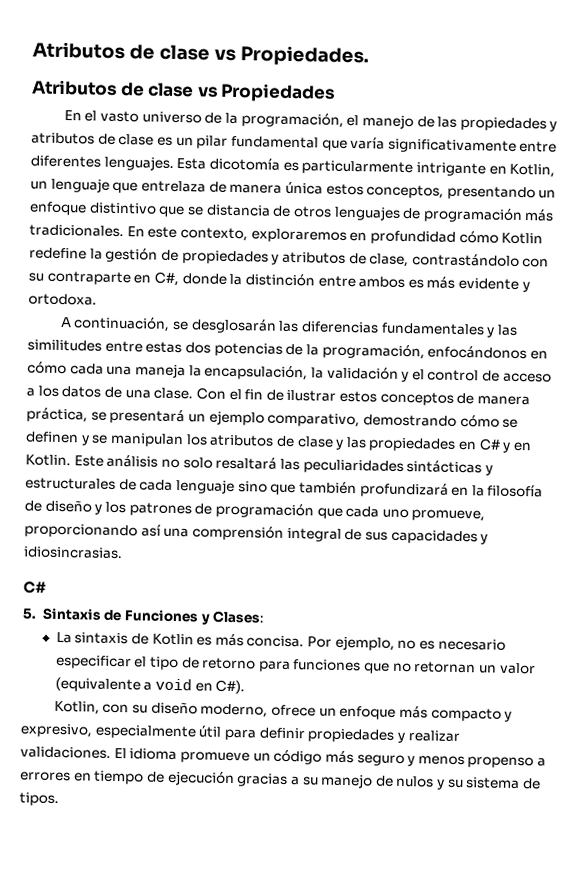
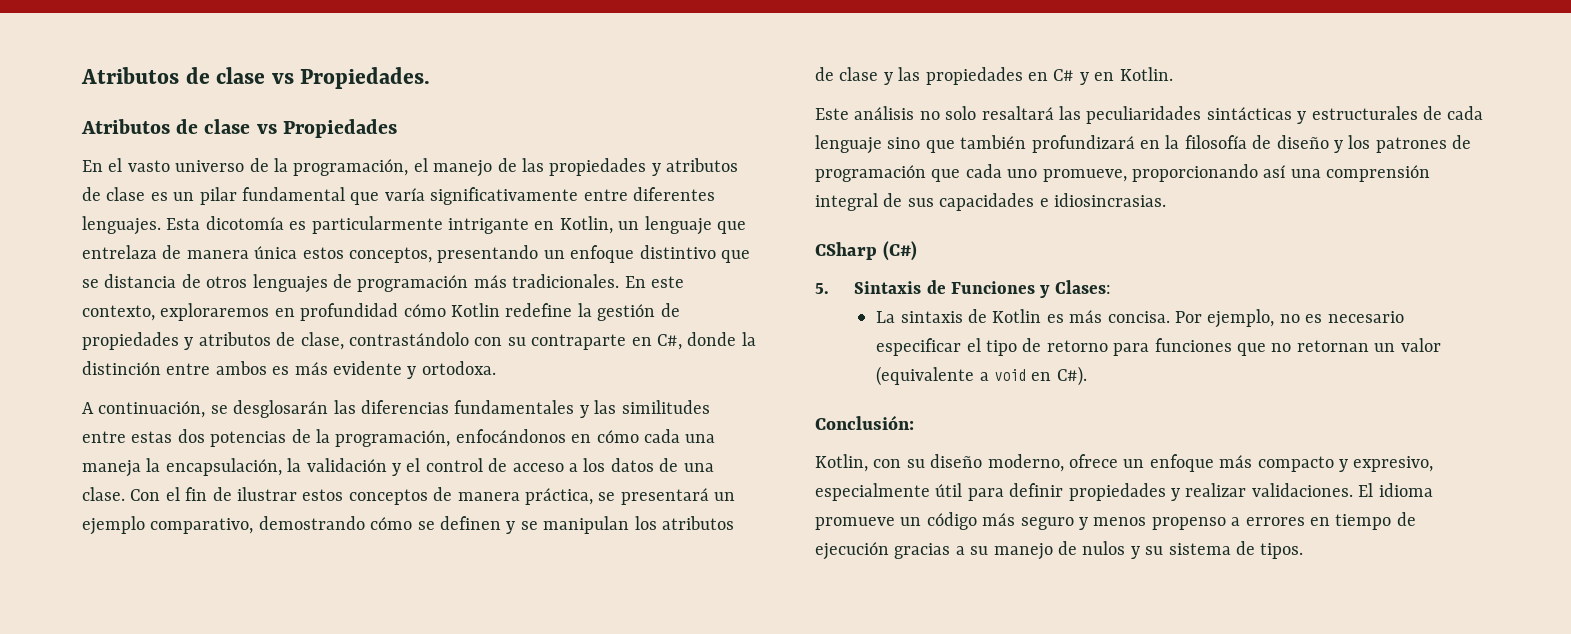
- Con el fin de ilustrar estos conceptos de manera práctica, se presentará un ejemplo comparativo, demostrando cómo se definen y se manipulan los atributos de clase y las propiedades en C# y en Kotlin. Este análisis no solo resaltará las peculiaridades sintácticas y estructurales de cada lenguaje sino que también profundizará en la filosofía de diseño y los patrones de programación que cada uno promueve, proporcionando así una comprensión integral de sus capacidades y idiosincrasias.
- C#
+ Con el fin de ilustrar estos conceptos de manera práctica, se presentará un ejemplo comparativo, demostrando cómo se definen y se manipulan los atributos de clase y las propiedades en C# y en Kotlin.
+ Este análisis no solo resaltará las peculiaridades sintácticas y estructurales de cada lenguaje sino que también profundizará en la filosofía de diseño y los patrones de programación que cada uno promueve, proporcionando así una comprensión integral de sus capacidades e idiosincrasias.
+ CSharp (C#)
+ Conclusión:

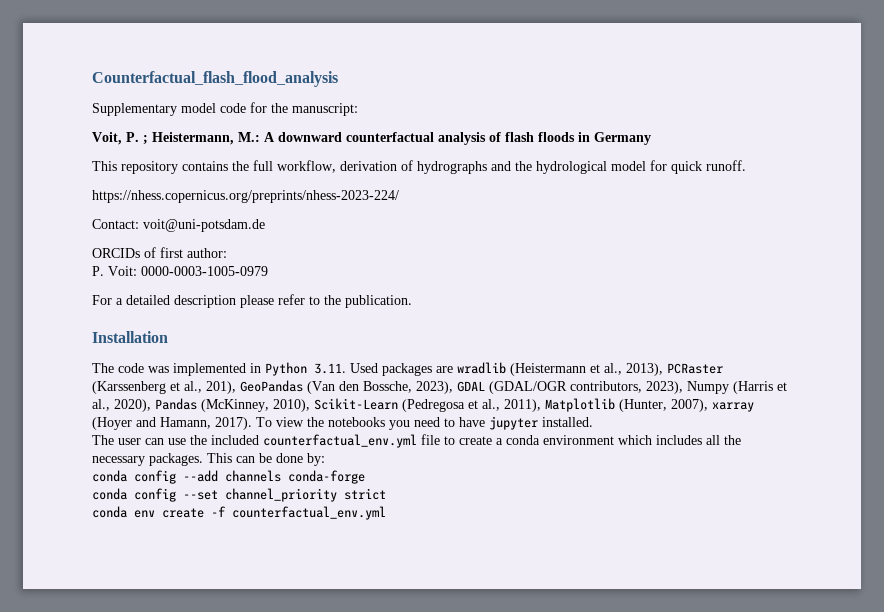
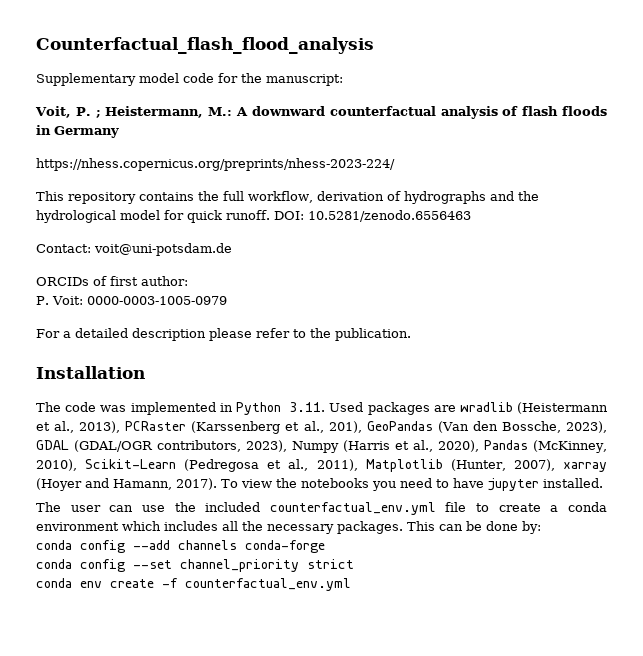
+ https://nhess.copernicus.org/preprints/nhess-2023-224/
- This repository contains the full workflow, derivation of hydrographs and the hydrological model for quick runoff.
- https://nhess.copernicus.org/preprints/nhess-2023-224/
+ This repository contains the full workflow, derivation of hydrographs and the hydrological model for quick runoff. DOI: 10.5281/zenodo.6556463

● ● ●

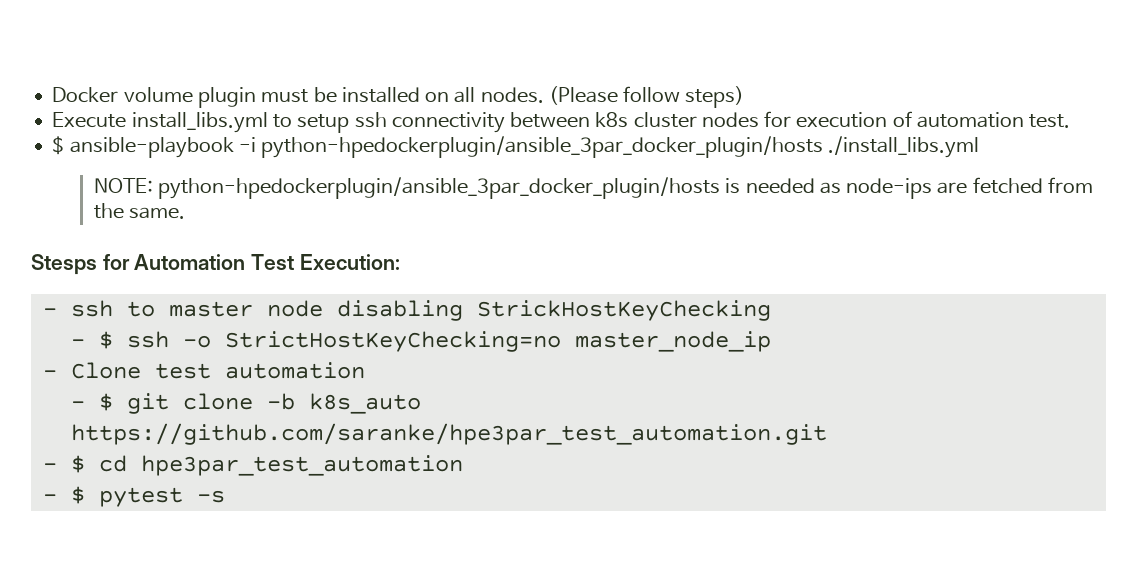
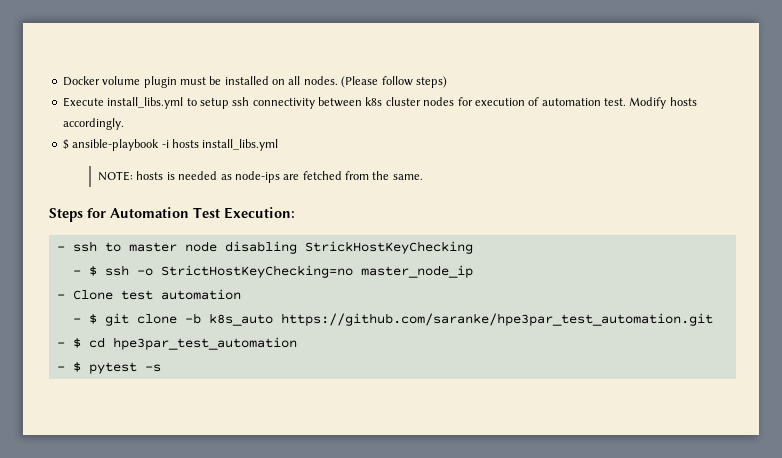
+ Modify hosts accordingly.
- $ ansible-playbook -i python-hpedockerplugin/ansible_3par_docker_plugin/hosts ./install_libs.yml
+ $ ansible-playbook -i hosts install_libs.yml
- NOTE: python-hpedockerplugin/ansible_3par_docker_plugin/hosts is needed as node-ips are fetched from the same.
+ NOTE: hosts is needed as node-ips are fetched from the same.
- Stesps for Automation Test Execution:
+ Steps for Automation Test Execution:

● ● ●

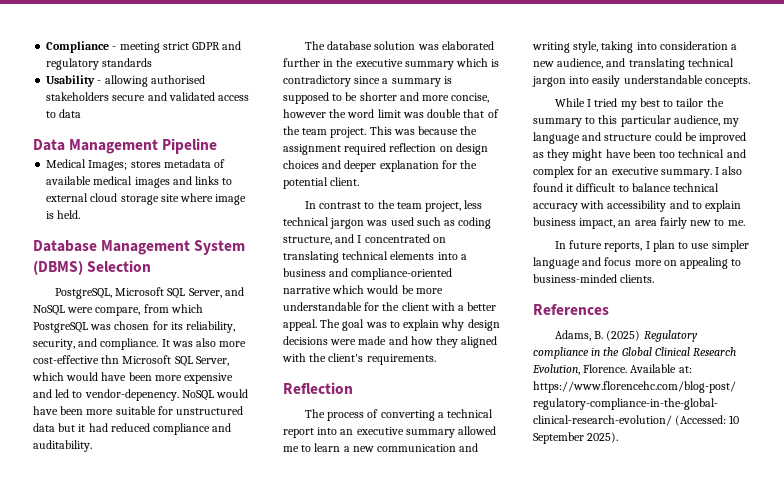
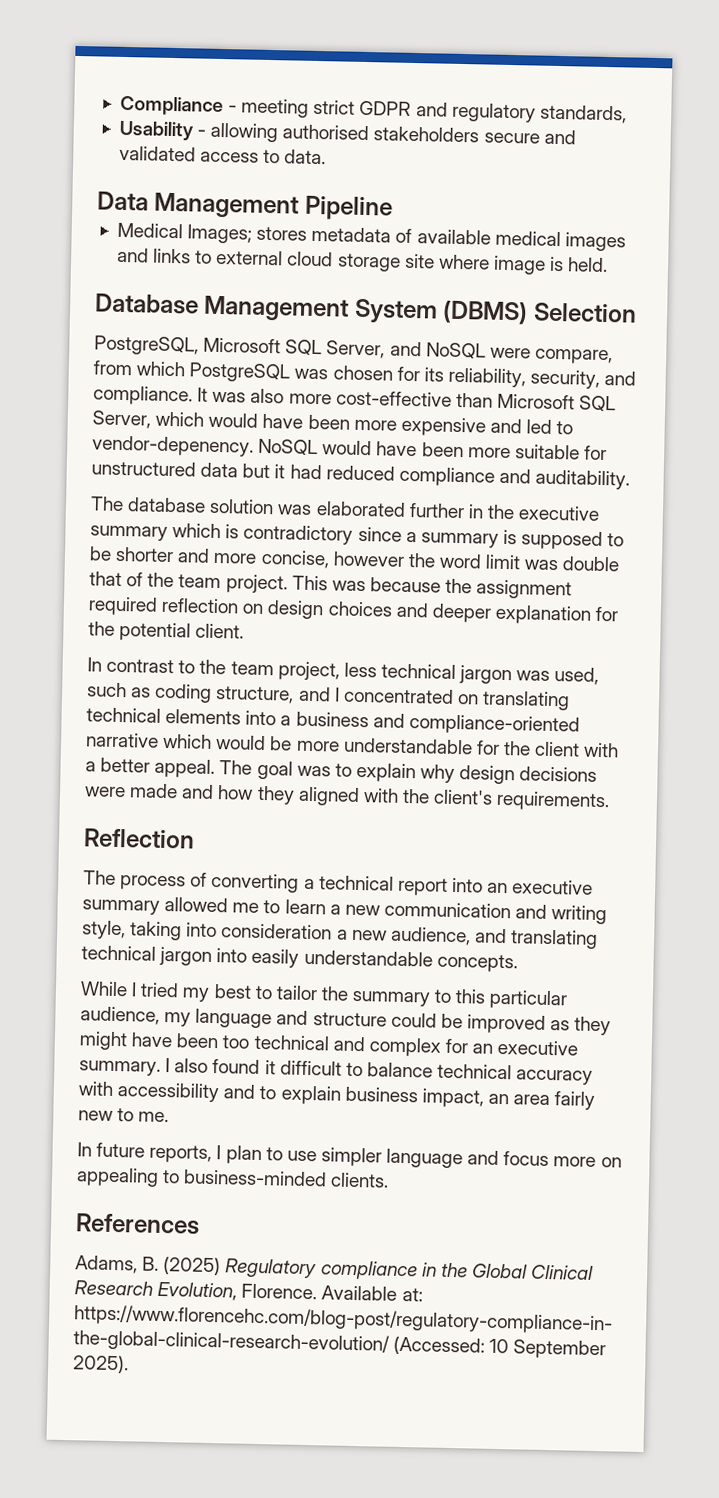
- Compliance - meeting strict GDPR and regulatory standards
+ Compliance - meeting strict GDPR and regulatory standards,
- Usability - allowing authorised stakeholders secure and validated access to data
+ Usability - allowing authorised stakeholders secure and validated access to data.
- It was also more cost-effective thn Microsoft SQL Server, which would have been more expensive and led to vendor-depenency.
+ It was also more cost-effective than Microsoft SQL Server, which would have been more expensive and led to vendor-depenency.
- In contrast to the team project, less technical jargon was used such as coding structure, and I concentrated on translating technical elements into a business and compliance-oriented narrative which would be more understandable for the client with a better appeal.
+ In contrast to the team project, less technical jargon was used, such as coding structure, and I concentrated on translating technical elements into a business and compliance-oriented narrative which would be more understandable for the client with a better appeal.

● ● ●

- _TASK GOAL_
Extract from the records above the lines from the one containing "- Compliance - meeting" to the one containing "access to data.", both lines included, exactly as they appear and with nothing else.

- _RESULT OF THIS EXERCISE_
- Compliance - meeting strict GDPR and regulatory standards
+ Compliance - meeting strict GDPR and regulatory standards,
- Usability - allowing authorised stakeholders secure and validated access to data
+ Usability - allowing authorised stakeholders secure and validated access to data.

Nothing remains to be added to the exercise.